When I switch strategies
| Project stage | What I use |
|---|---|
| MVP / proof of concept | Function-based or minimal folders |
| First paying customers | Start splitting into features/ |
| Multiple engineers | Feature-based with explicit shared/ |
| Design system heavy | shared/components/ui + feature folders |
The mistake is picking function-based because a tutorial did—and never revisiting the decision when the team doubles.

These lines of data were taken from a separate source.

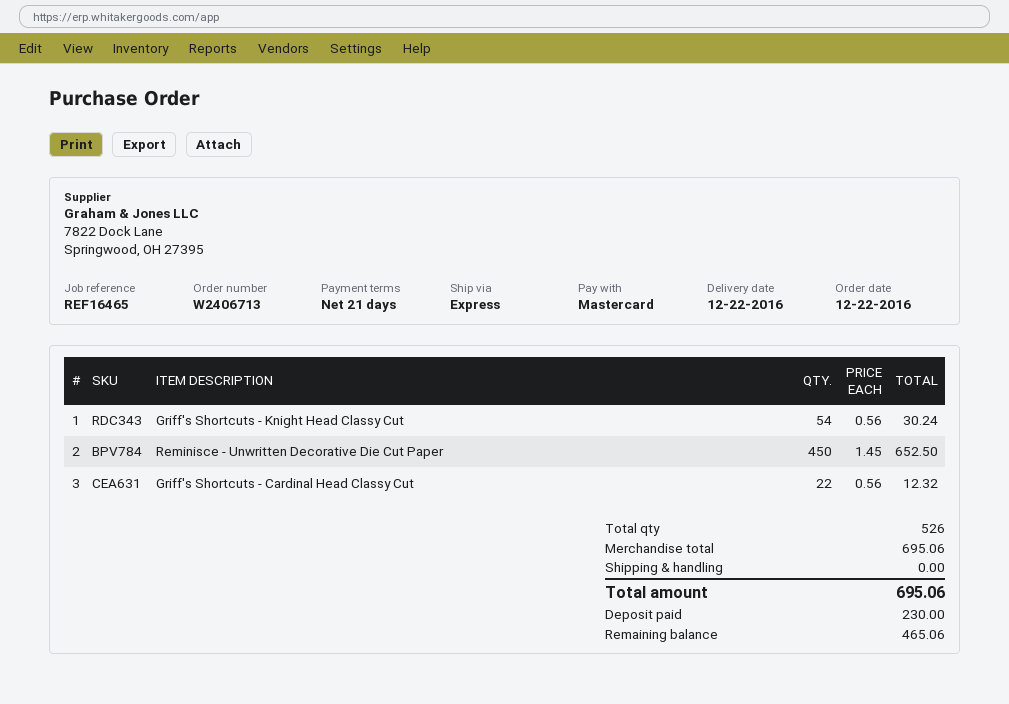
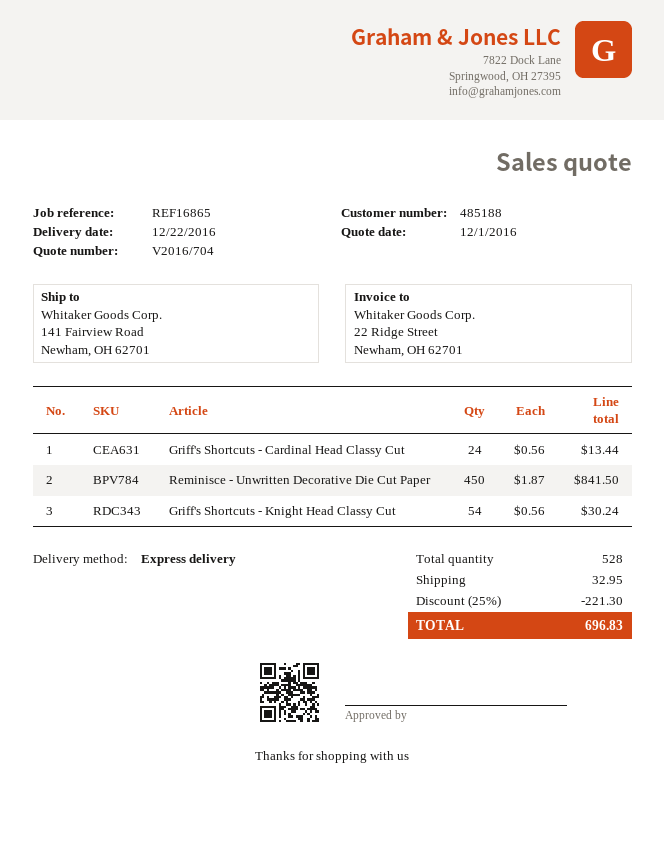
reference: REF16465 -> REF16865
Reminisce - Unwritten Decorative Die Cut Paper: 450 x 1.45 = 652.50 -> 450 x 1.87 = 841.50
Griff's Shortcuts - Cardinal Head Classy Cut: 22 x 0.56 = 12.32 -> 24 x 0.56 = 13.44
total quantity: 526 -> 528
discount: none -> 25% = 221.30
shipping: 0.00 -> 32.95
total: 695.06 -> 696.83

The hybrid approach (what most mature codebases become)
Almost every large codebase ends up hybrid:
- Feature folders for product logic.
- Shared / ui / lib for primitives and cross-cutting utilities.
- App router segments that mirror feature names where it helps.
You do not have to be purist. You have to be intentional.
Conclusion
Function-based organization wins on day one: it is simple, familiar, and easy to grep.
Feature-based organization wins on day three hundred: when the app has real modules, real teams, and real merge conflicts.
I have been team feature-based since the beginning because I optimize for where the project is going, not just where it starts. If you are building something meant to last—with more than one developer or more than one major flow—organize by feature. Your future self (and your teammates) will thank you.
If you are still on function-based folders and the components/ directory is starting to feel like a junk drawer, that is usually the signal. Split one feature out, see how it feels, and grow from there.